For hiding information in plain sight: OpenPuff
Steganography, or hiding messages in plain sight, is a storied practice dating back to ancient Greece. In modern practice, steganography means taking a media file such as an MP3 or a JPEG image and burying data in it. The file still works as usual, and if you don't specifically look for the hidden data, you'll have no idea that the encrypted information is even there. In other words, you could hide an important text message in an innocent image file, and then post that file publicly online. Another party could then download the file and—using a steganography tool and a password that you both shared in advance—process the file and extract whatever information you've buried in it. One good tool for this purpose is OpenPuff, a powerful open-source steganography application that supports a wide variety of "carrier" formats for hiding data, including MP3, JPEG, and more.Steganography usually works well for hiding short text messages or other condensed information; obviously, you can't hide an entire video file within another video file using steganography—there's just no room for all those extra bytes. Still, if you need to hide a large amount of information, OpenPuff lets you chain multiple carrier files together into one extended message. To extract the information, the recipient (or yourself) needs to have all of the carrier files, and feed them into OpenPuff in exactly the right sequence, along with the correct password or passwords. Not for the faint of heart.

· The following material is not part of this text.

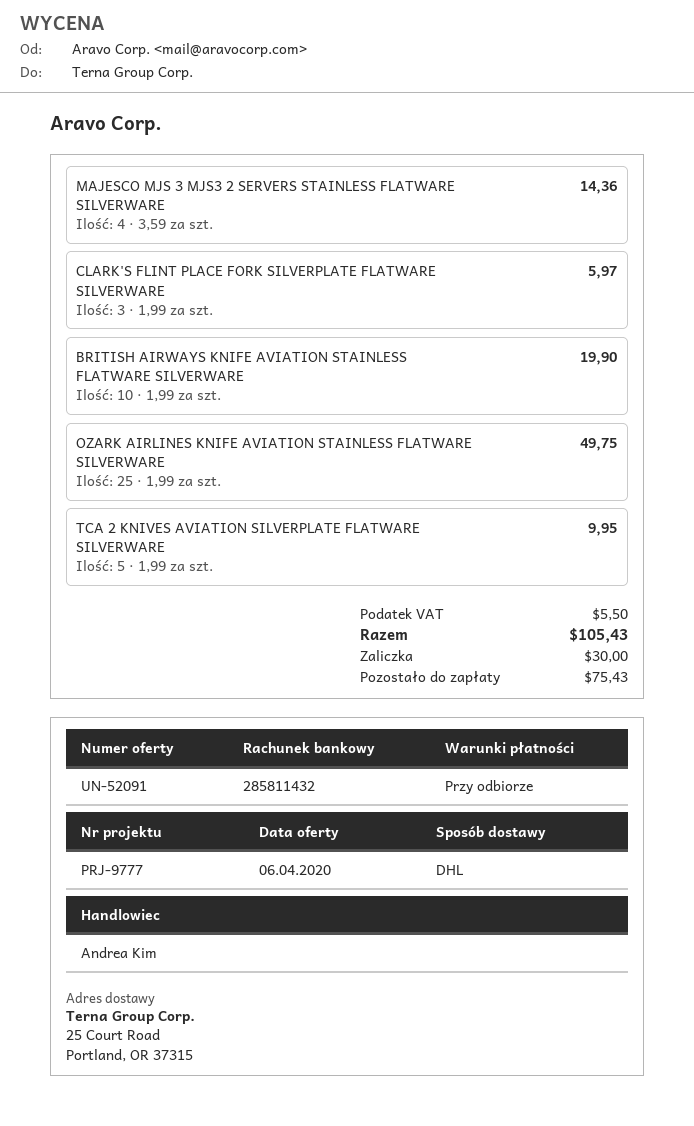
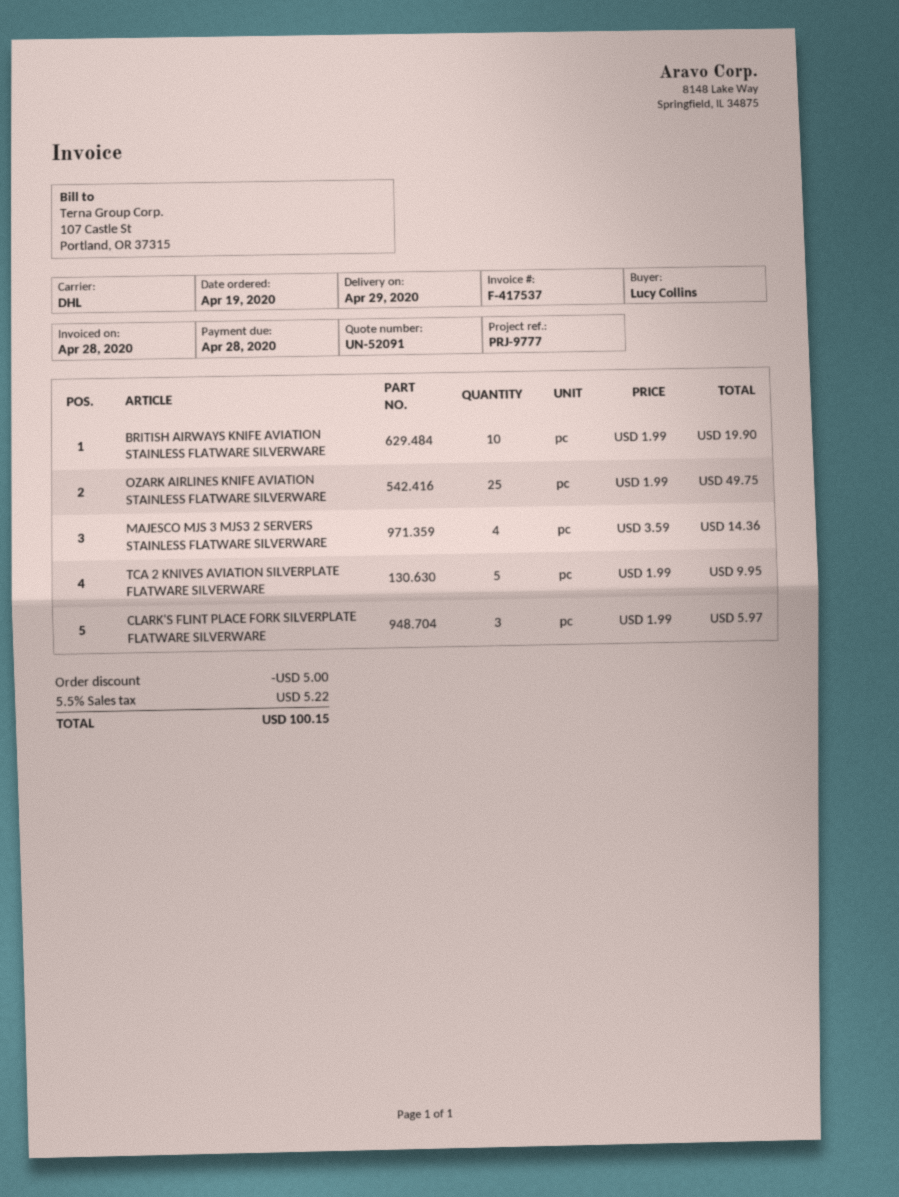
discount: none -> 5.00
tax: 5.50 -> 5.22
total: 105.43 -> 100.15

For chatting privately: Cryptocat
If secure traffic tunneling and steganography sound too cloak-and-dagger for you, consider a friendly, real-world security hole: Chat. Chatting online is easier than ever; chatting securely, not so much. The chat clients built into Facebook and Gmail emphasize ubiquity and ease of use far more than encryption. Free chat client Cryptocat claims that you can have both security and convenience, and it made quite a splash upon its arrival.While I wouldn't use Cryptocat for mission-critical secret communications, it does add a modicum of security and privacy over the features built into Google and Facebook, and it's just as easy to use. After installing a Chrome or Firefox extension, all you have to do is pick a nick (a handle) and a title for your chat room, and presto—you can chat with any other Cryptocat user who joins the room. The aesthetic is decidedly old-school 8-bit, but that only adds to Cryptocat's charm. It's a nice way to chat with friends, and can serve as a reminder that it's important to use other forms of security, too.